# EXERCISE:
Two lines in the data below mark the range: the one with "1990: 75.3 -> none" and the one with "2017: 391300 -> none". Return both, along with every line between them, exactly.

# DATASET EXTRACT:
■ ■ ■ ■ ■
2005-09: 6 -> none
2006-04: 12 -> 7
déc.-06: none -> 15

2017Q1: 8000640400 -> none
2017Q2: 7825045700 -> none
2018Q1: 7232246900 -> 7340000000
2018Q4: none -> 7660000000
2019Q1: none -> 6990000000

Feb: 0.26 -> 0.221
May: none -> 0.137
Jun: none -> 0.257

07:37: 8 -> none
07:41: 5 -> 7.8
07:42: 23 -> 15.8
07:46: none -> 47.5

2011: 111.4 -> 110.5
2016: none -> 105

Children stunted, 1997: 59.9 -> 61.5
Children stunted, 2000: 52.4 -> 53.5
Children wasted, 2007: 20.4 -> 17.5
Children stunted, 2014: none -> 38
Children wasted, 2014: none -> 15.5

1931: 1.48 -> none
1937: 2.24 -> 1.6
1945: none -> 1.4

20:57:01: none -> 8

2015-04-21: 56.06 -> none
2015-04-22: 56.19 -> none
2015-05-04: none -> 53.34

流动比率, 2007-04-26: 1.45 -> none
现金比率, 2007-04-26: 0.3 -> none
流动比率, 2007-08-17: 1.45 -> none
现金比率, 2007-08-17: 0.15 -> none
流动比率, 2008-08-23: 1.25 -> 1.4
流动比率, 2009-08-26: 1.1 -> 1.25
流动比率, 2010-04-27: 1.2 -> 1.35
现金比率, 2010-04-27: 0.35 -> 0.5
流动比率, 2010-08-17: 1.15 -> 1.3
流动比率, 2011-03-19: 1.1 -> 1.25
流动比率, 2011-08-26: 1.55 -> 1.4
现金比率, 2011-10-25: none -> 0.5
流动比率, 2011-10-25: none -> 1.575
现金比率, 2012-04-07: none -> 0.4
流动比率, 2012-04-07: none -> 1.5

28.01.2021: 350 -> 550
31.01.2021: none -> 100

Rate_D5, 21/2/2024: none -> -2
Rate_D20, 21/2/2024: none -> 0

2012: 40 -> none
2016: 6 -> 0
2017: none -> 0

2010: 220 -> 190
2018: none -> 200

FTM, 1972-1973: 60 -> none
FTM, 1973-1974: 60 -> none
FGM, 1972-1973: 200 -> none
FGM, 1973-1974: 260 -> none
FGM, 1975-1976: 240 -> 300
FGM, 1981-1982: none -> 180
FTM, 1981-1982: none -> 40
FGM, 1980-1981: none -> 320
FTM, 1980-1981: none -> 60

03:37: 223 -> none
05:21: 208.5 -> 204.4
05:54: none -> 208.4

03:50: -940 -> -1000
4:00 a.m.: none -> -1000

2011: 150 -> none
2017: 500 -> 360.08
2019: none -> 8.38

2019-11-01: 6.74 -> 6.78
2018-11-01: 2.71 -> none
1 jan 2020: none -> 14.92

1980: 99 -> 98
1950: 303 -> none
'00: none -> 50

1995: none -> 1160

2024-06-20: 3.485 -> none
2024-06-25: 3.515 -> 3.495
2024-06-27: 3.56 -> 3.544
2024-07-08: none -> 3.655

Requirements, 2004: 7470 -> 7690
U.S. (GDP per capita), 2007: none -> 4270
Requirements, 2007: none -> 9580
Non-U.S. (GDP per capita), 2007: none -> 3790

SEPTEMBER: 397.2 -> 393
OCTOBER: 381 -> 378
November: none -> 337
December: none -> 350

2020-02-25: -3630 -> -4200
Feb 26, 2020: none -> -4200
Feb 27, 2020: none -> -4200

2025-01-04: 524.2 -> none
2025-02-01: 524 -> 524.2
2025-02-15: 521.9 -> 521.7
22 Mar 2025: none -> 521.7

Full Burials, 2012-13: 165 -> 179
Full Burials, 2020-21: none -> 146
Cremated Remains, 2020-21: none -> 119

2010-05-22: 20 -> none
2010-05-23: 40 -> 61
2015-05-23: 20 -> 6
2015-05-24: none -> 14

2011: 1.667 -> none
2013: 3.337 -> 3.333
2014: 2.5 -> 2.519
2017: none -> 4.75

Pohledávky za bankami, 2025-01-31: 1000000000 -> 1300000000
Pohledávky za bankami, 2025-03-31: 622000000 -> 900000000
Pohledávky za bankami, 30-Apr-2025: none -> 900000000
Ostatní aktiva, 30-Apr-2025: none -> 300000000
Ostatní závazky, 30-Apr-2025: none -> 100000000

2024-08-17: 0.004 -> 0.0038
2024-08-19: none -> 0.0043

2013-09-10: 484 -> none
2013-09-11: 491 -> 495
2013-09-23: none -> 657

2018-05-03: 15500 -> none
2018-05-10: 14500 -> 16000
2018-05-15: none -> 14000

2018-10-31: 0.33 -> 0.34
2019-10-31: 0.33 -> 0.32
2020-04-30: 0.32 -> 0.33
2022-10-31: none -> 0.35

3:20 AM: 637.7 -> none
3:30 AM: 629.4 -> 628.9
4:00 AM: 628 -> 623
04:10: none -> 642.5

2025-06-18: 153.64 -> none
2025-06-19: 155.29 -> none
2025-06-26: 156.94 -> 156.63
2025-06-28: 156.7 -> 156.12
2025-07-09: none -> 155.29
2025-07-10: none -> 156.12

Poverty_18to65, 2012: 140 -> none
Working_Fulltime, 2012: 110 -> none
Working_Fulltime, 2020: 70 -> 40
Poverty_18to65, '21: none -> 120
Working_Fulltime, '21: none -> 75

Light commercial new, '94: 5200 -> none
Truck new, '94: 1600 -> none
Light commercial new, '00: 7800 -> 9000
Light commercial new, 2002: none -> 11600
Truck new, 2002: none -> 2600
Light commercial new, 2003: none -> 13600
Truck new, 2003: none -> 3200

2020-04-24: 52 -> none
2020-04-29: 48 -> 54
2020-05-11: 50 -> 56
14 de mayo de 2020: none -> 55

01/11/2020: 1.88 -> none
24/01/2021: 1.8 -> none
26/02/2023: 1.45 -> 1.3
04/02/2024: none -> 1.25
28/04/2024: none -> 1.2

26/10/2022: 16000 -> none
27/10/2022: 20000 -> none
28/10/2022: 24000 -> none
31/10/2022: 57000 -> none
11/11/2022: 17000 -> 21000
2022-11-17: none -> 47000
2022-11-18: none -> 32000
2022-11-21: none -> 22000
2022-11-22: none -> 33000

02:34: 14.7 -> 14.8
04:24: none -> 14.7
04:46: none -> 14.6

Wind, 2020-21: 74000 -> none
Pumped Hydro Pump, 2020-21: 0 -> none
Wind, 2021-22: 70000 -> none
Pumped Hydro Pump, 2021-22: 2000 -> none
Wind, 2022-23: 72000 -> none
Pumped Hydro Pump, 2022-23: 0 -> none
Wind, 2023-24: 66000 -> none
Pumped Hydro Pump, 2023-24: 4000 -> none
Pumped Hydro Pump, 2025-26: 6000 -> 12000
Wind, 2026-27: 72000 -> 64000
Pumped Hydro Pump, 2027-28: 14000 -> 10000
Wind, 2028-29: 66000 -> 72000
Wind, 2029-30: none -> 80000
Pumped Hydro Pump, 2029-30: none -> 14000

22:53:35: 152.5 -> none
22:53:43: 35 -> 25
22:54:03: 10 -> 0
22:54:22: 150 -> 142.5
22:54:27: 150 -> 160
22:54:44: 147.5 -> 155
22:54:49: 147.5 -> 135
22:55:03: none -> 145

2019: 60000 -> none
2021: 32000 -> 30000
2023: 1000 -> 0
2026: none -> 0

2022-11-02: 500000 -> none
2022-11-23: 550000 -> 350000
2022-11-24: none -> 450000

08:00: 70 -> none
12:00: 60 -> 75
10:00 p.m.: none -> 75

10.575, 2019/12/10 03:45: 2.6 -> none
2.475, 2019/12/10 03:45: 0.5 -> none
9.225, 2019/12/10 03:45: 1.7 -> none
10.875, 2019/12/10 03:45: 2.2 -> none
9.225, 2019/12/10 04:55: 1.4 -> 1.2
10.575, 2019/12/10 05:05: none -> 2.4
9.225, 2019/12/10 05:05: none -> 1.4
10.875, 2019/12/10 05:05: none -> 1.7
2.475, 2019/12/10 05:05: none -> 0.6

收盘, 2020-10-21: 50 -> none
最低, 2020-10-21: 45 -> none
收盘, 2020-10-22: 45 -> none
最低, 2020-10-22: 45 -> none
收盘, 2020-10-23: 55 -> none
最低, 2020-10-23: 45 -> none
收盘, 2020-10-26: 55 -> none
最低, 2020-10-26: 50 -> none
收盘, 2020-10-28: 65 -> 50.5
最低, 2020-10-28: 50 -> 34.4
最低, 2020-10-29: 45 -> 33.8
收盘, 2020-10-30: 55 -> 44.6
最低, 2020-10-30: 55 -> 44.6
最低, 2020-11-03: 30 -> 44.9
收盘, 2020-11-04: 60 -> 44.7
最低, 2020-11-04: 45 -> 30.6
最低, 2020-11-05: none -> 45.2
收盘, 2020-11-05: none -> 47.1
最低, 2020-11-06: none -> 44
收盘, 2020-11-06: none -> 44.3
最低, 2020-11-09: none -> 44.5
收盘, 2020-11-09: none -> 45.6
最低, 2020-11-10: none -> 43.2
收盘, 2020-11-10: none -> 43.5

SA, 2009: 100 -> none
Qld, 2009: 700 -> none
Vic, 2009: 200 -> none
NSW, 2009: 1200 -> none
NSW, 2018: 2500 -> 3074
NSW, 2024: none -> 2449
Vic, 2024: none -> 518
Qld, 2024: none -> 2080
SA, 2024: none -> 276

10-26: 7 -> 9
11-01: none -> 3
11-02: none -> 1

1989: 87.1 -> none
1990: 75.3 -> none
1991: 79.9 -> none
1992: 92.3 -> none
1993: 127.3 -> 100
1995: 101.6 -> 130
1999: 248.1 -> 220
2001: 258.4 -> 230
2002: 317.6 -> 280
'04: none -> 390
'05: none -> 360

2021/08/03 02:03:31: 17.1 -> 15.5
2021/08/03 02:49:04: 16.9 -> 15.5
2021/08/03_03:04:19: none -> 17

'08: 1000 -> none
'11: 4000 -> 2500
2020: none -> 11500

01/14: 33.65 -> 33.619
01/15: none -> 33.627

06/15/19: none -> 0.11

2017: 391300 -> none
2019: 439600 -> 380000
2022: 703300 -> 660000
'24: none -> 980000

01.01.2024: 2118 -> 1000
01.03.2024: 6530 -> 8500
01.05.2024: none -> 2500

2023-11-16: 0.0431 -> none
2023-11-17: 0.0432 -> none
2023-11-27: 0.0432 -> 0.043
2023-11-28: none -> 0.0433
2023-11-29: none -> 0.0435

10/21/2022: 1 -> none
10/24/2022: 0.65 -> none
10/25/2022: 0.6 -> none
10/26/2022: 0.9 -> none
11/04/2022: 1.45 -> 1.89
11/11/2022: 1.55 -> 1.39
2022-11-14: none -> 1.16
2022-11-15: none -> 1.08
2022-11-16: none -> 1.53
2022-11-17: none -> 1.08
■ ■ ■ ■ ■
# EXERCISE SOLUTION:
1990: 75.3 -> none
1991: 79.9 -> none
1992: 92.3 -> none
1993: 127.3 -> 100
1995: 101.6 -> 130
1999: 248.1 -> 220
2001: 258.4 -> 230
2002: 317.6 -> 280
'04: none -> 390
'05: none -> 360

2021/08/03 02:03:31: 17.1 -> 15.5
2021/08/03 02:49:04: 16.9 -> 15.5
2021/08/03_03:04:19: none -> 17

'08: 1000 -> none
'11: 4000 -> 2500
2020: none -> 11500

01/14: 33.65 -> 33.619
01/15: none -> 33.627

06/15/19: none -> 0.11

2017: 391300 -> none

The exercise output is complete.